The dispute that will bring widespread disruption to hospital services on Wednesday essentially boils down to when thousands of support staff will receive pay rises.
Siptu argues that groups such as healthcare assistants, laboratory aides, technicians, porters, and others are due pay increases following the findings of a job evaluation scheme which concluded last autumn. These would amount to €1,500 for many staff and up to €3,000 in some cases.
About 1,000 hospital chefs are also involved in the dispute arising from a separate, but broadly similar, review of their pay.
The HSE has not given any indication of an exact number of patients who will be impacted by the 24-hour dispute, but the likelihood is that several thousand people will have appointments cancelled or procedures such as endoscopes deferred. Should a further planned three-day stoppage scheduled for next week go ahead, the implications would be much more serious.
Job evaluation schemes assess whether particular roles have evolved over time or have taken on more responsibilities – therefore warranting higher payments. Crucially, the job evaluation for the health support staff covered not just individuals but rather whole grades.
It is estimated that paying the increases being sought, including for chefs, would cost about €19 million a year.
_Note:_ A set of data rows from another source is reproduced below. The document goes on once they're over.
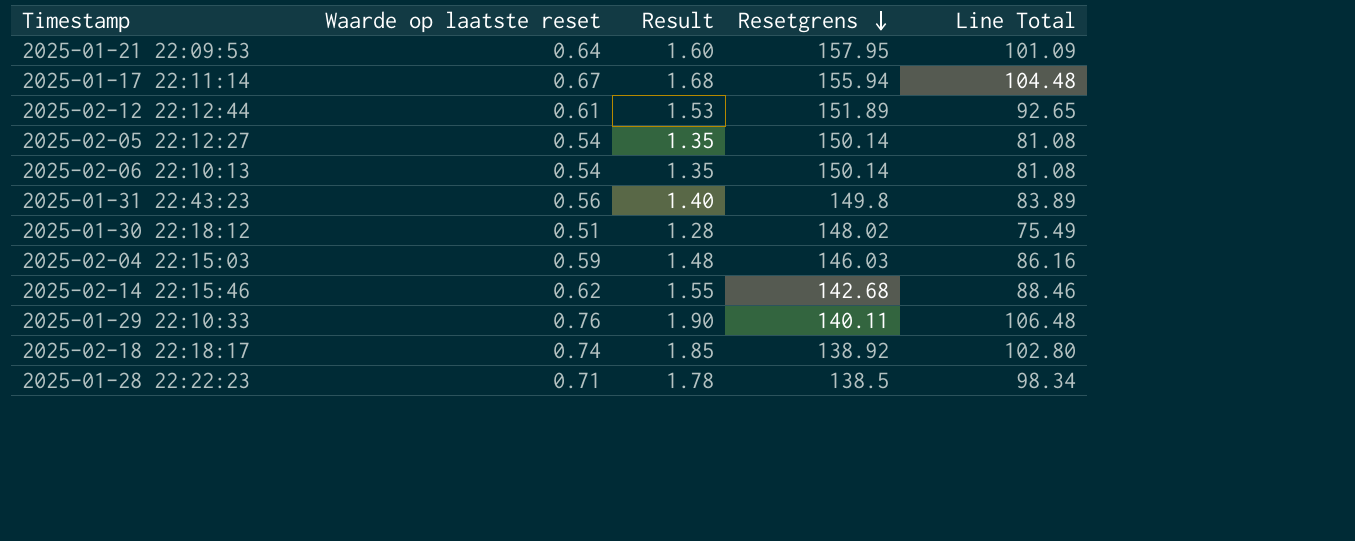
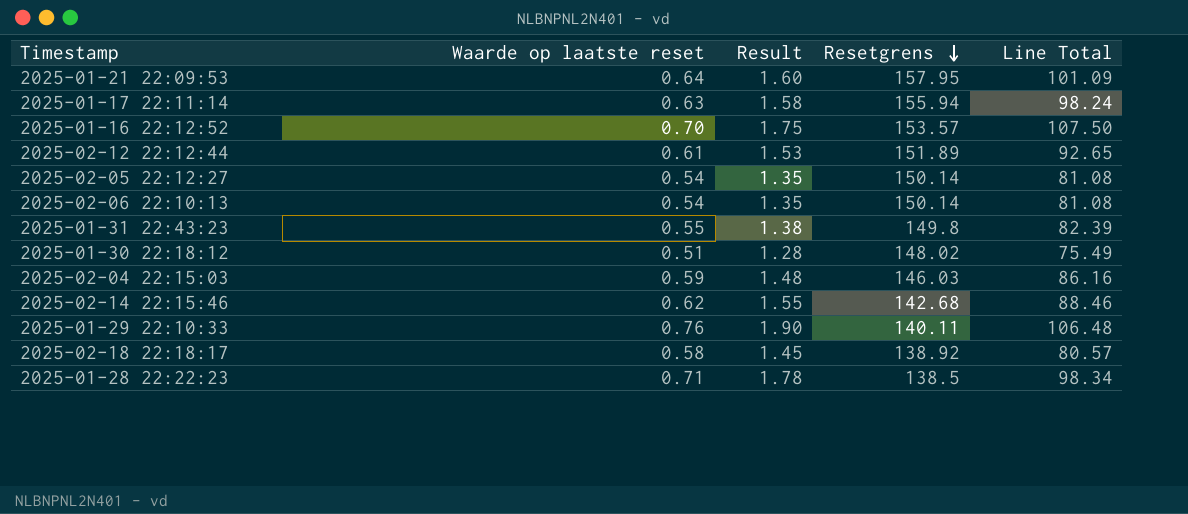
2025-01-17 22:11:14 | Waarde op laatste reset: 0.67 -> 0.63
2025-01-17 22:11:14 | Result: 1.68 -> 1.58
2025-01-17 22:11:14 | Line Total: 104.48 -> 98.24
row 2025-01-16 22:12:52: none -> 0.70 | 1.75 | 153.57 | 107.50
2025-01-31 22:43:23 | Waarde op laatste reset: 0.56 -> 0.55
2025-01-31 22:43:23 | Result: 1.40 -> 1.38
2025-01-31 22:43:23 | Line Total: 83.89 -> 82.39
2025-02-18 22:18:17 | Waarde op laatste reset: 0.74 -> 0.58
2025-02-18 22:18:17 | Result: 1.85 -> 1.45
2025-02-18 22:18:17 | Line Total: 102.80 -> 80.57

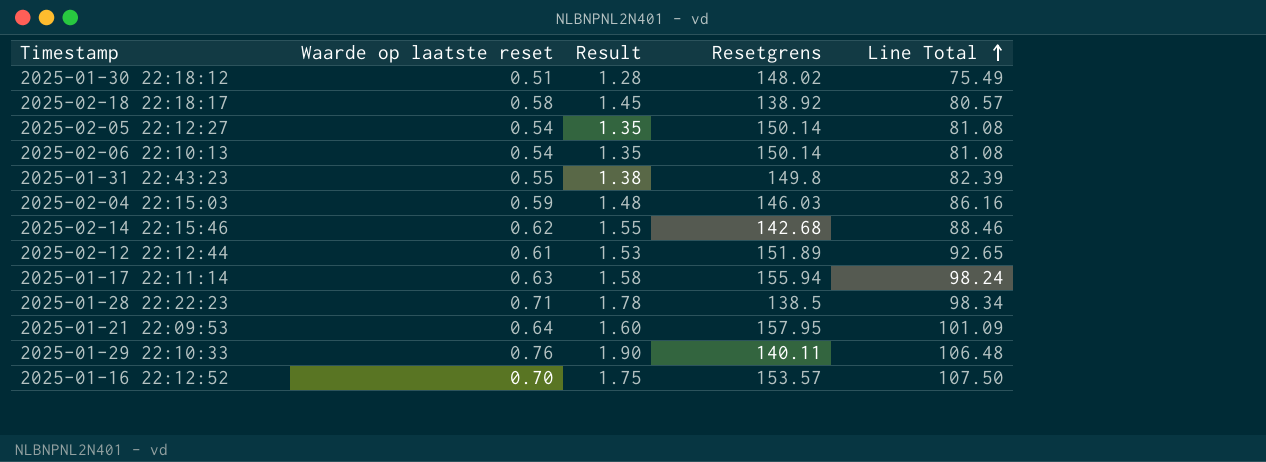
row order: Resetgrens descending -> Line Total ascending

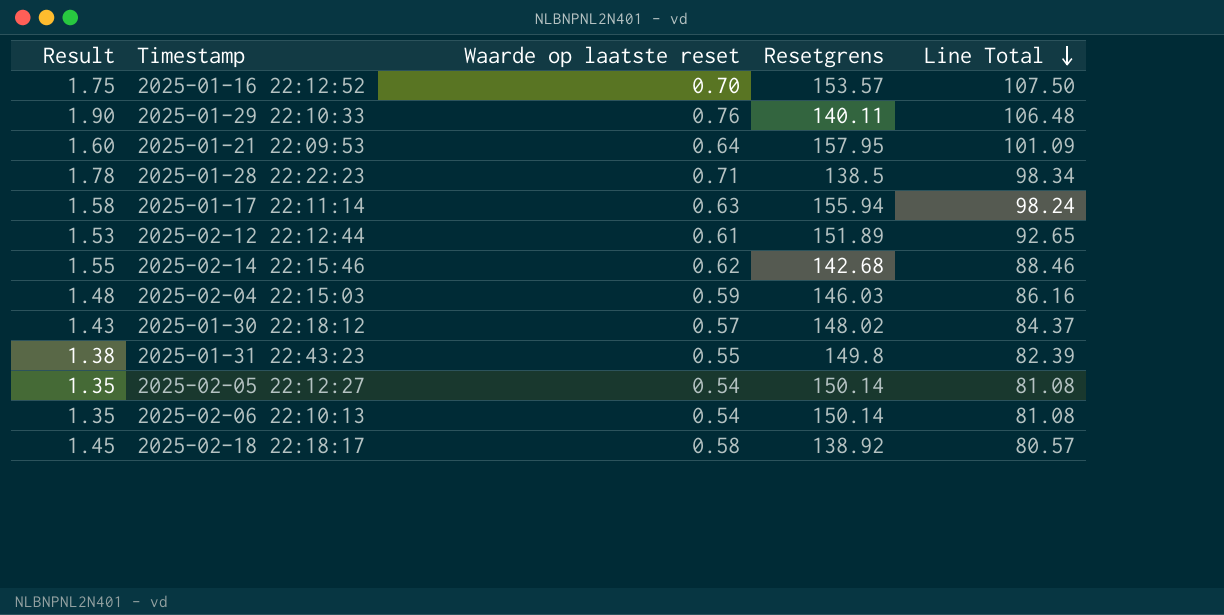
row order: Line Total ascending -> Line Total descending
column Result | position: 3 -> 1
2025-01-30 22:18:12 | Result: 1.28 -> 1.43
2025-01-30 22:18:12 | Waarde op laatste reset: 0.51 -> 0.57
2025-01-30 22:18:12 | Line Total: 75.49 -> 84.37

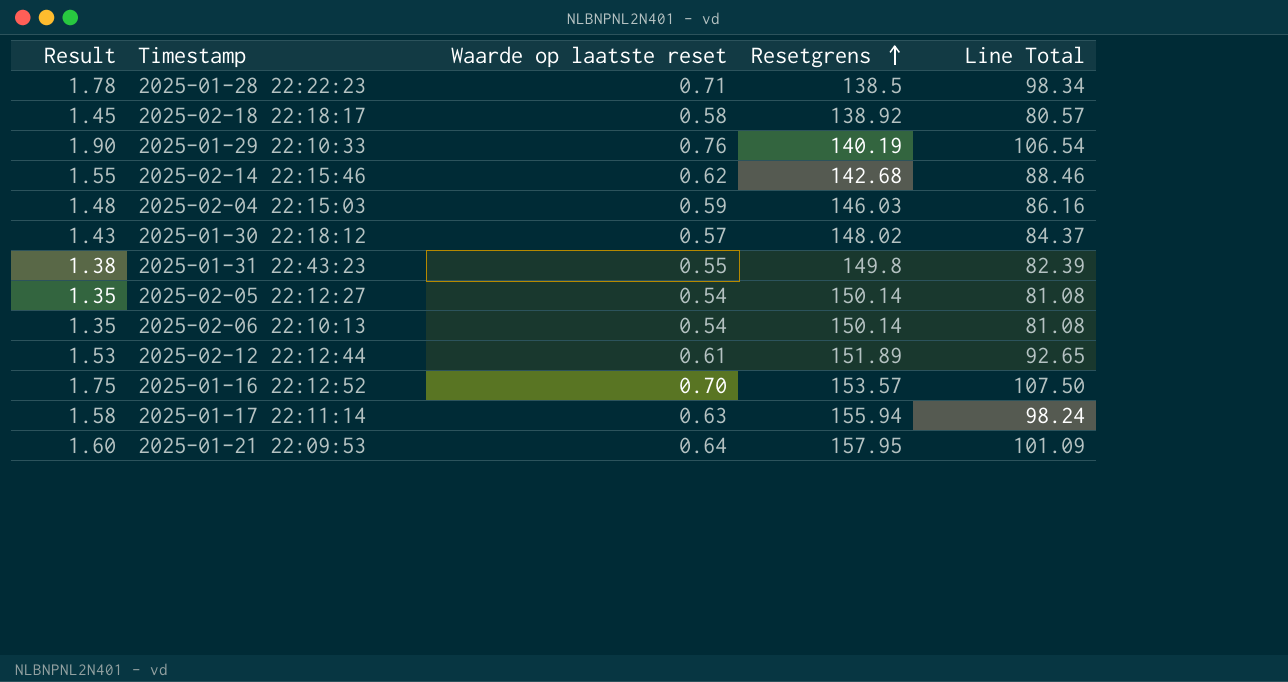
row order: Line Total descending -> Resetgrens ascending
2025-01-29 22:10:33 | Resetgrens: 140.11 -> 140.19
2025-01-29 22:10:33 | Line Total: 106.48 -> 106.54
Such job evaluation processes in the health service were abolished after the financial crash in 2008. However, in a side deal to the overall Lansdowne Road public service accord in 2015, the then government agreed to reintroduce these assessments.
Siptu said last October that the initial two phases of the scheme had concluded that healthcare assistants and some other grades were entitled to an upgrade on the basis that their roles and responsibilities had changed. The union maintains that under the rules of the scheme, once such a recommendation is issued, the increases should have been put in place within weeks.
One of the main reasons the union is pursuing these increases vigorously is that it insists that it has followed all the processes laid down in its agreement with the Government.
The impact of the decision to provide nurses with pay rises to end their strike earlier this year should not be under-estimated when assessing this dispute.
The Department of Public Expenditure initially insisted that the increases on foot of the job evaluation scheme could only come into effect in 2021 after the current public service pay accord expired.
However, in talks at the Workplace Relations Commission (WRC) over the past week – which saw the deferral of two previously planned strikes on the issue – the Government's position shifted.
Phased payment
Sources said a phased payment of the increases with about €890 being paid from November this year was proposed with other payments following next year and in 2021.
Siptu contends that while increases for the support staff are worth close to €17 million in total, the Government proposed paying only €1.2 million this year and a further €5 million next year.
The union maintains the Government also sought to change a circular governing how staff move from one pay band to another. It argues this could lead to further payment delays for staff.
Government sources maintain that meeting Siptu’s demand would represent a 7 per cent pay rise for the staff concerned next year in addition to increases under the general pay round and the extra remuneration provided by Government to recent entrants to the public service.
Ahead of the potentially more disruptive strike action next week, the Government is pressing Siptu to go to the Labour Court but there has been no indication the union will. The union appears reluctant to accept the Government's proposal for a binding recommendation on the dispute.